Pendant des décennies, les fans des Grateful Dead ont enregistré, débattu et noté méthodiquement les chansons interprétées par le légendaire groupe de rock lors de leurs 2300 concerts.

Donc les paris allaient bon train dimanche soir parmi les «Deadheads», les fans du groupe qui le suivent de concert en concert, pour deviner quel serait l'ultime morceau joué par les musiciens de la génération hippie, dont certains ont désormais les tempes grisonnantes, à l'instar de Touch of Grey, leur seul titre à avoir figuré parmi les dix premiers du classement américain.

Devant des milliers de fans en pleurs et portant pour beaucoup ses fameux tee-shirts multicolores, le groupe a terminé son tout dernier concert, qui a duré plusieurs heures, avec une version acoustique et minimaliste de la chanson Attics of My Life.

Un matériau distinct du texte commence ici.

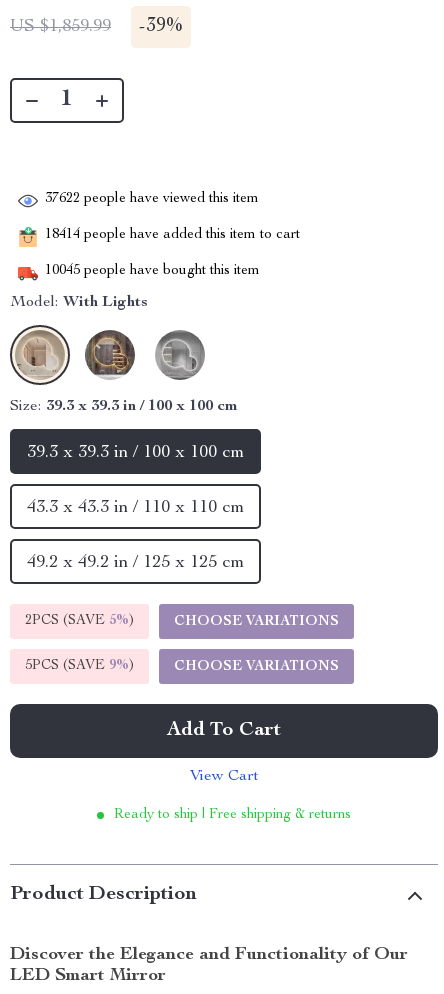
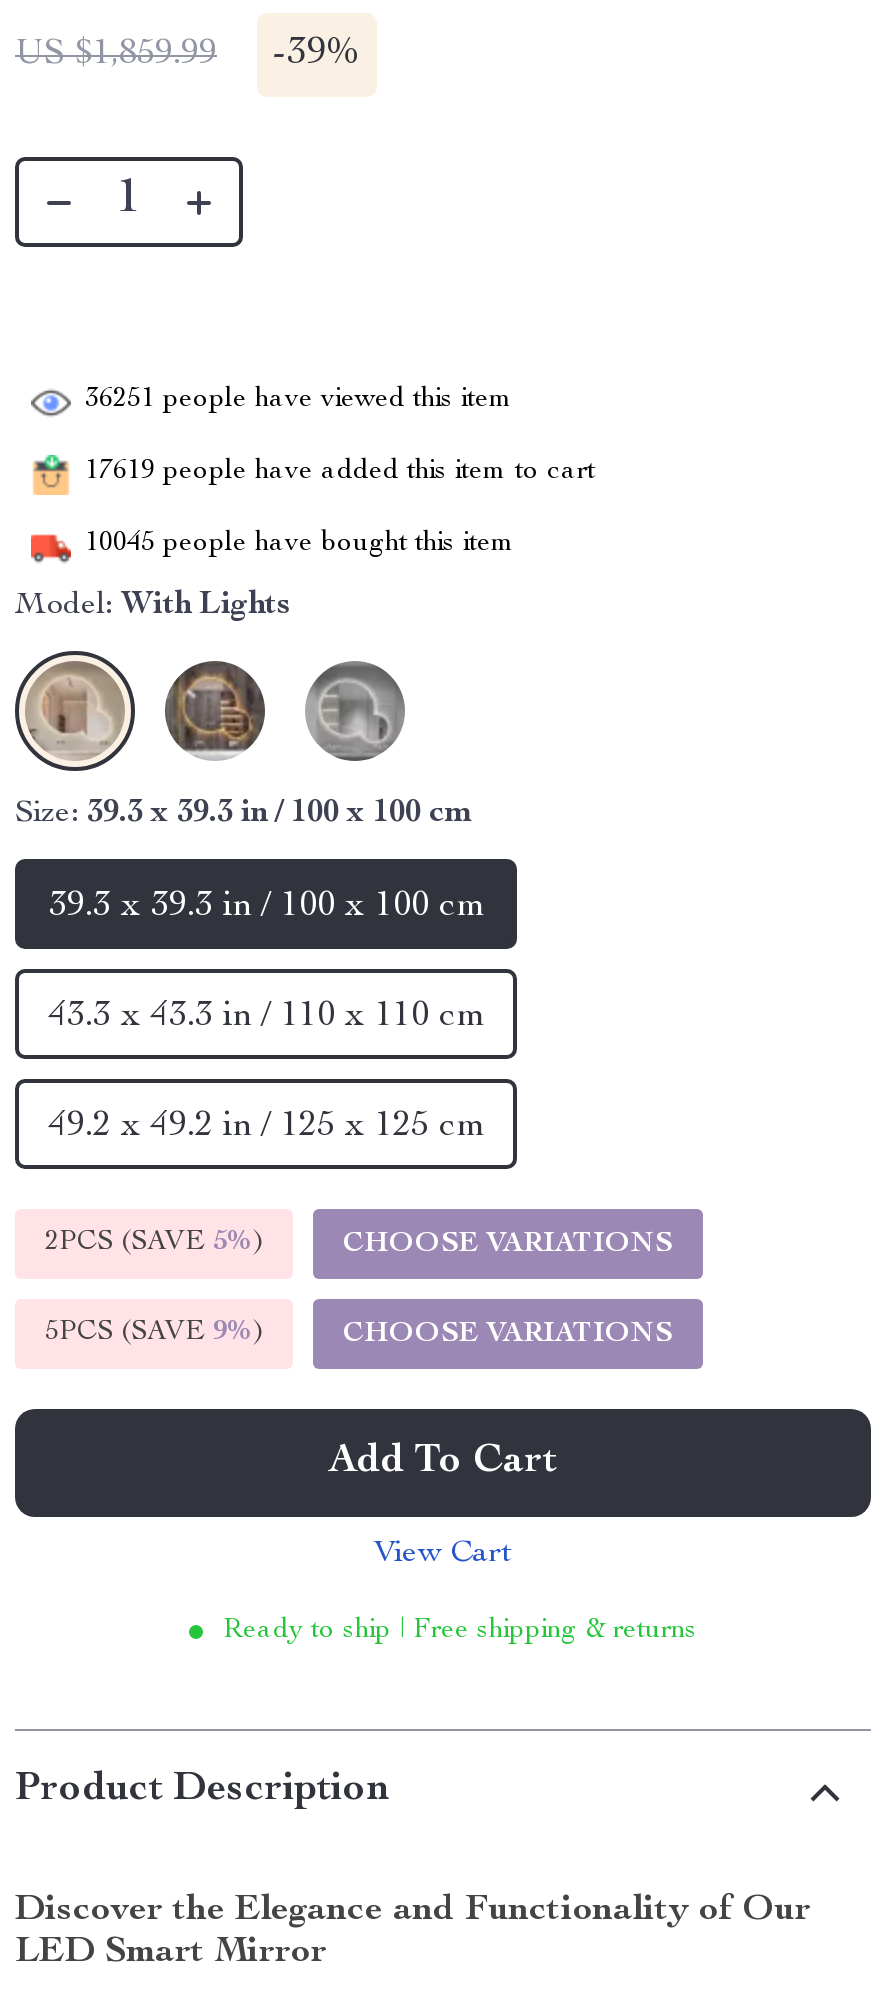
[45,192,259,206] 37622 people have viewed this item -> [85,386,513,414] 36251 people have viewed this item
[45,228,300,242] 18414 people have added this item to cart -> [85,458,595,486] 17619 people have added this item to cart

Les Grateful Dead l'ont rarement interprétée, sauf à la fin de leur carrière, avec des paroles adaptées: «I have spent my life seeking all that's still unsung» (J'ai passé ma vie à chercher tout ce qui reste méconnu).

La chanson a aussi apporté une touche d'émotion aux cinq derniers concerts - trois à Chicago et deux près de la ville natale du groupe, San Francisco -, qui ont fait râler certains fans étant donné que le groupe s'est toujours targué de ne jamais se mettre en avant.

Les Dead ont quand même lancé des feux d'artifice avec, lors du concert du 4 juillet, jour de fête nationale aux États-Unis, des éclairages de l'Empire State Building à New York dédiés au public de Chicago pendant la chanson US Blues.

Mais ils ont refusé de projeter un hologramme de leur historique chanteur Jerry Garcia, décédé après un concert en 1995, trouvant l'idée de mauvais goût.

Les billets de ces derniers concerts ont été les plus convoités de ces dernières années, avec des prix atteignant des sommets au marché noir.

Quelque 71 000 billets ont été vendus pour le seul concert de dimanche soir, un record pour le stade de football américain Soldier Field.

«Une grande famille»

Grateful Dead a suscité un attachement particulier qui a commencé à la fin des années 1960. Mais contrairement aux attentes, tous les âges étaient représentés parmi le public de Chicago.

«Je suis né en 1978 mais j'ai des visions des années 1970», affirme Wolfgang Rehmert, un Deadhead originaire d'Allemagne, qui a rencontré sa femme à New York parmi d'autres fans.

Résident à Hawaii, il a assisté aux concerts de Californie avant de partager la voiture d'autres fans pour se rendre à Chicago, à 3500 kilomètres de là, où il a réussi à trouver des billets à la dernière minute.

«Rien ne vaut un concert de Grateful Dead. C'est comme une grande famille, on s'assure que tout le monde a ce qu'il faut», poursuit-il.

Julie Kelleher, de Floride, fait partie de la deuxième génération, née en 1989, cinq ans après le début des itinérances de sa mère pour suivre les concerts du groupe.

«J'ai vu beaucoup de groupes, mais les Grateful Dead sont vraiment uniques», estime-t-elle. «Tout le monde est très ouvert et on est tous ensemble».

La présence de jeunes a surpris Chris Aymond, un fan de 55 ans originaire du Minnesota qui a vu l'un des derniers concerts avec Garcia. «C'est super qu'il y ait tous ces jeunes. Jerry serait fier».

Grateful Dead a aussi marqué les jeunes en jouant à ses derniers concerts avec le guitariste Trey Anastasio de Phish, considéré comme l'héritier des Dead.

Dès la première chanson, quand des centaines de joints ont été instantanément allumés et sont passés de main en main, Trey Anastasio s'est révélé une présence dominante.

Après être resté en retrait pour ne pas faire d'ombre aux membres historiques, il a accompagné par des solos de guitare puissants des chansons comme Scarlet Begonias vendredi.

Peu loquace sur scène, le groupe de rock psychédélique, qui intègre des éléments de blues, de country et de jazz, est aussi adulé pour ses improvisations.

Dernier fan en date, le président Barack Obama a salué dans leur dernier programme un groupe «incarnant la créativité, la passion et la capacité à réunir des gens qui rend la musique américaine si géniale».